Exercise instructions >> Could you return, exactly as written, every line from the one containing "discount: 25.00 -> none" through the last line of the entries below, leaving out the pictures?

Segment Start: Given information

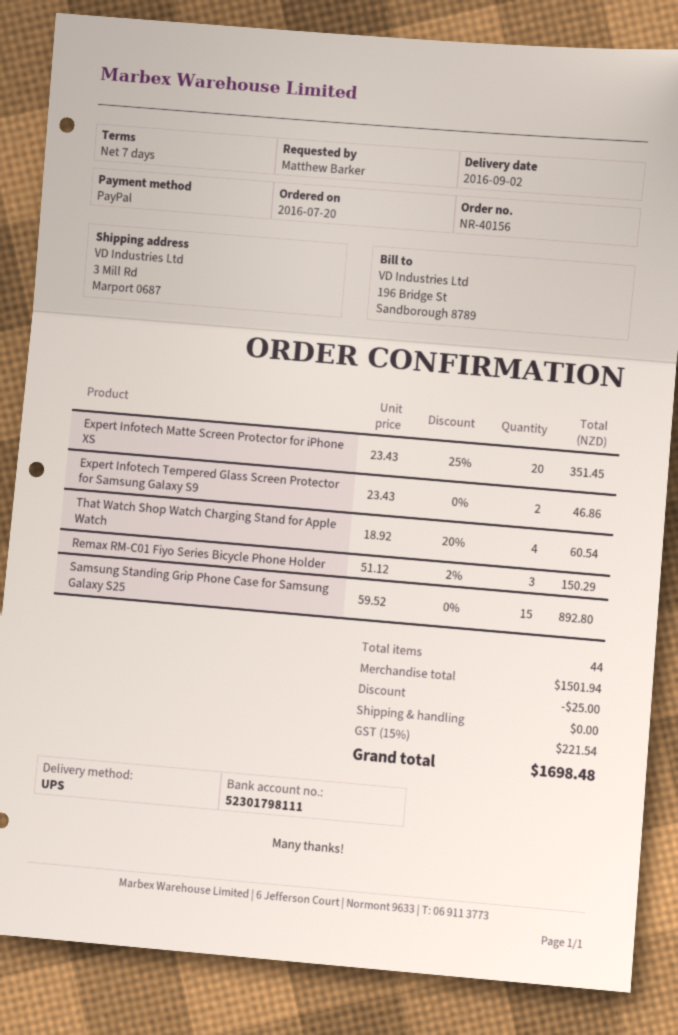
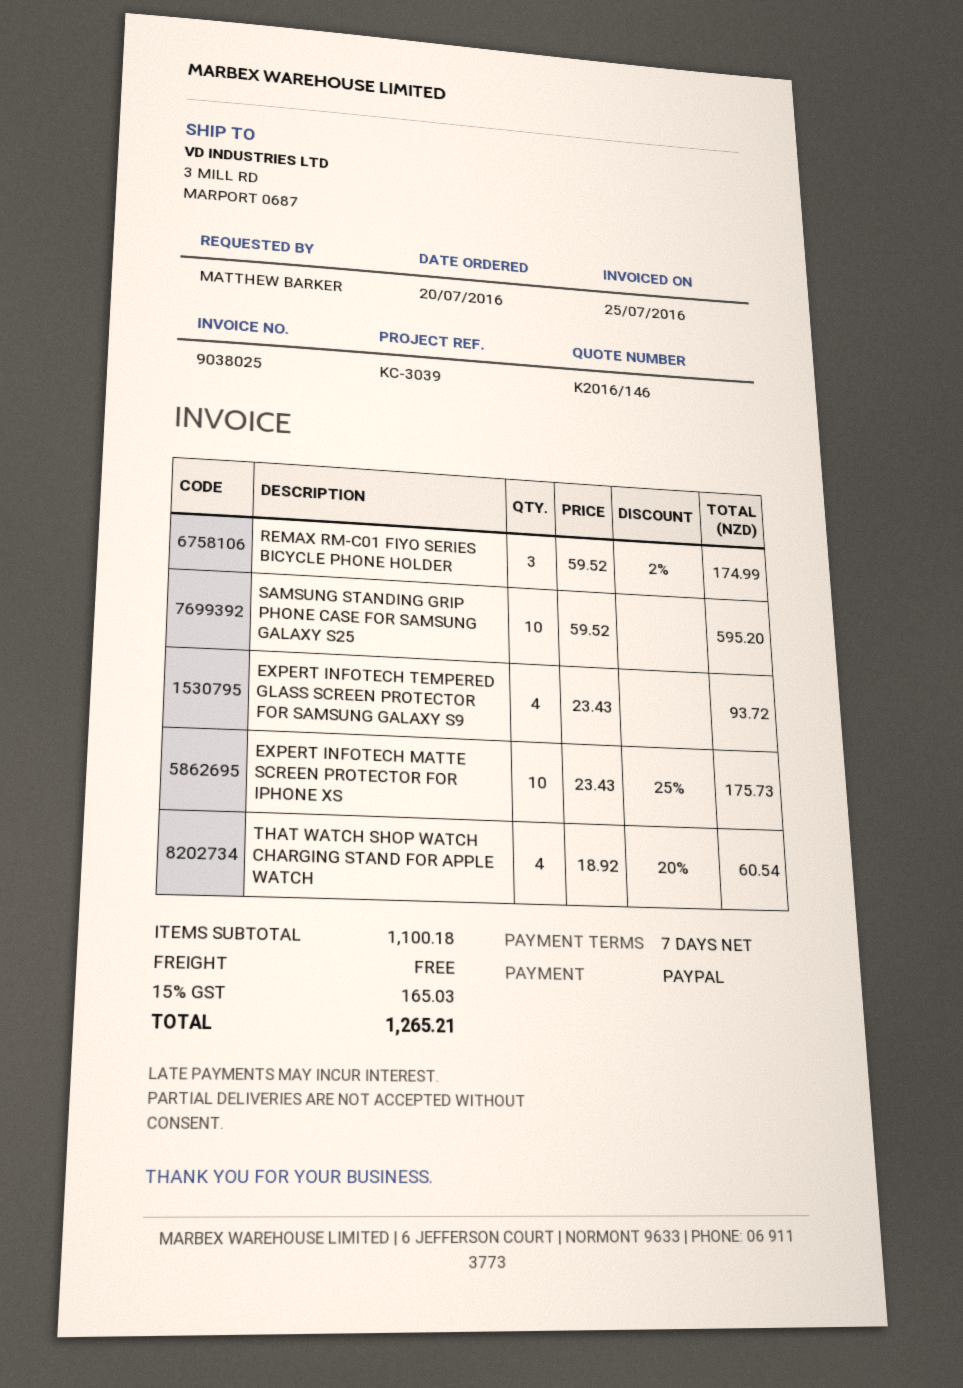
Expert Infotech Matte Screen Protector for iPhone XS: 20 x 23.43 - 25% = 351.45 -> 10 x 23.43 - 25% = 175.73
Expert Infotech Tempered Glass Screen Protector for Samsung Galaxy S9: 2 x 23.43 = 46.86 -> 4 x 23.43 = 93.72
Remax RM-C01 Fiyo Series Bicycle Phone Holder: 3 x 51.12 - 2% = 150.29 -> 3 x 59.52 - 2% = 174.99
Samsung Standing Grip Phone Case for Samsung Galaxy S25: 15 x 59.52 = 892.80 -> 10 x 59.52 = 595.20
subtotal: 1501.94 -> 1100.18
discount: 25.00 -> none
tax: 15% = 221.54 -> 15% = 165.03
total: 1698.48 -> 1265.21

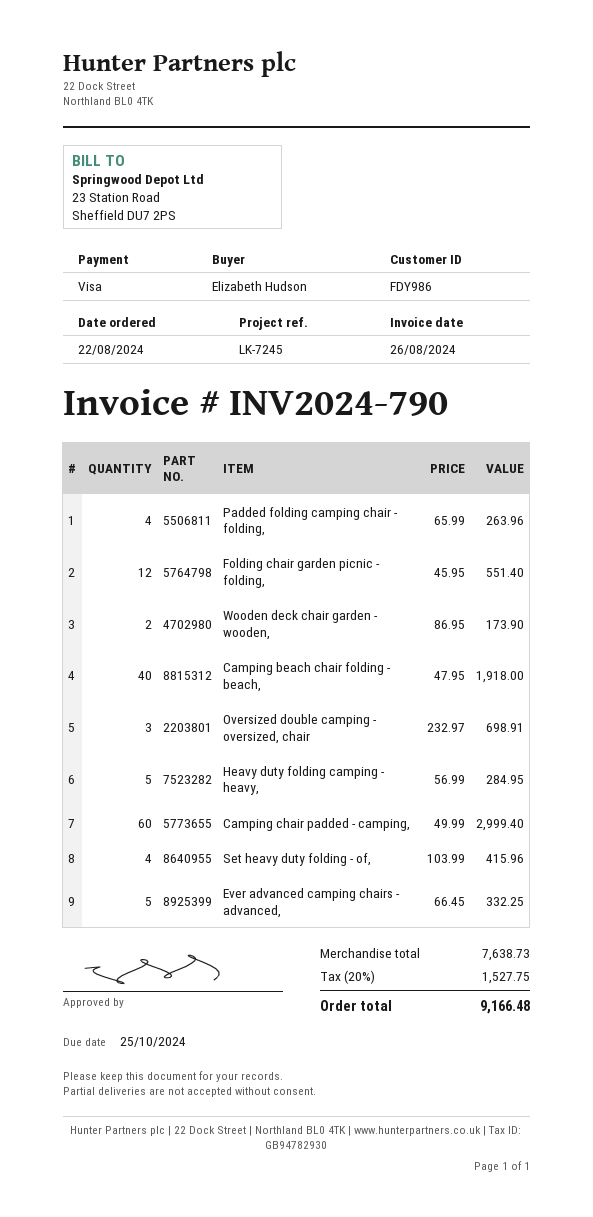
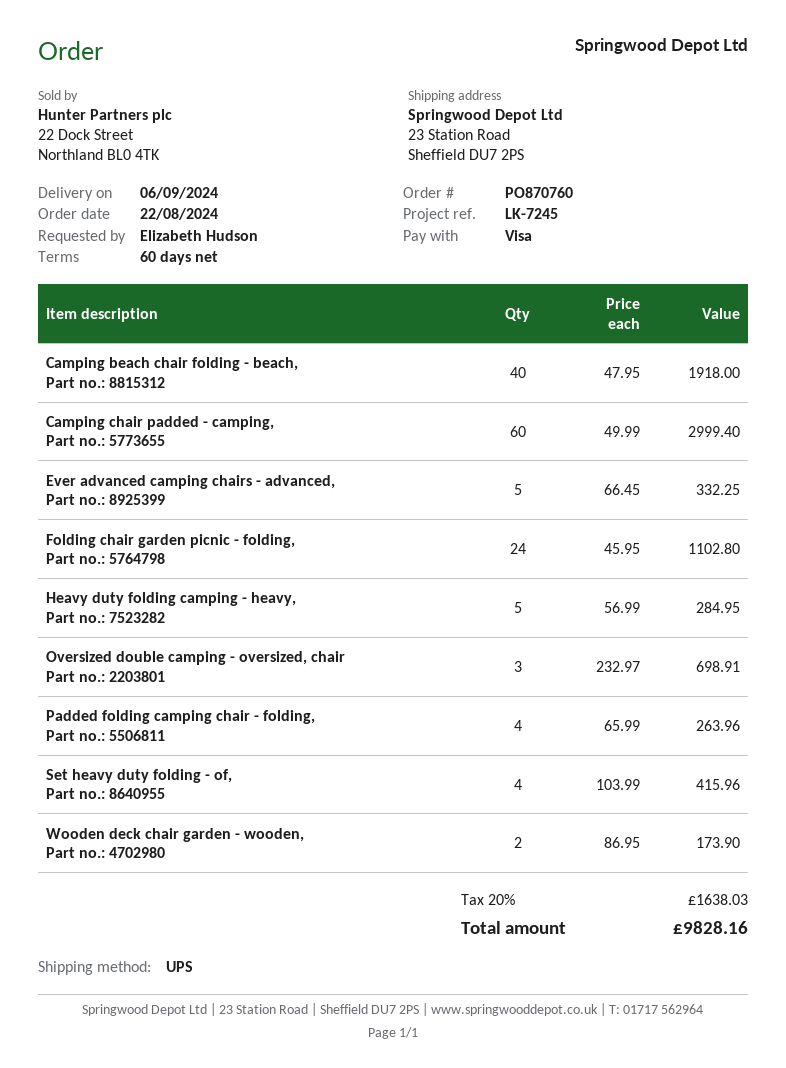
Folding chair garden picnic - folding,: 12 x 45.95 = 551.40 -> 24 x 45.95 = 1102.80
tax: 20% = 1527.75 -> 20% = 1638.03
total: 9166.48 -> 9828.16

Segment End: Given information

Result of the exercise >>
discount: 25.00 -> none
tax: 15% = 221.54 -> 15% = 165.03
total: 1698.48 -> 1265.21

Folding chair garden picnic - folding,: 12 x 45.95 = 551.40 -> 24 x 45.95 = 1102.80
tax: 20% = 1527.75 -> 20% = 1638.03
total: 9166.48 -> 9828.16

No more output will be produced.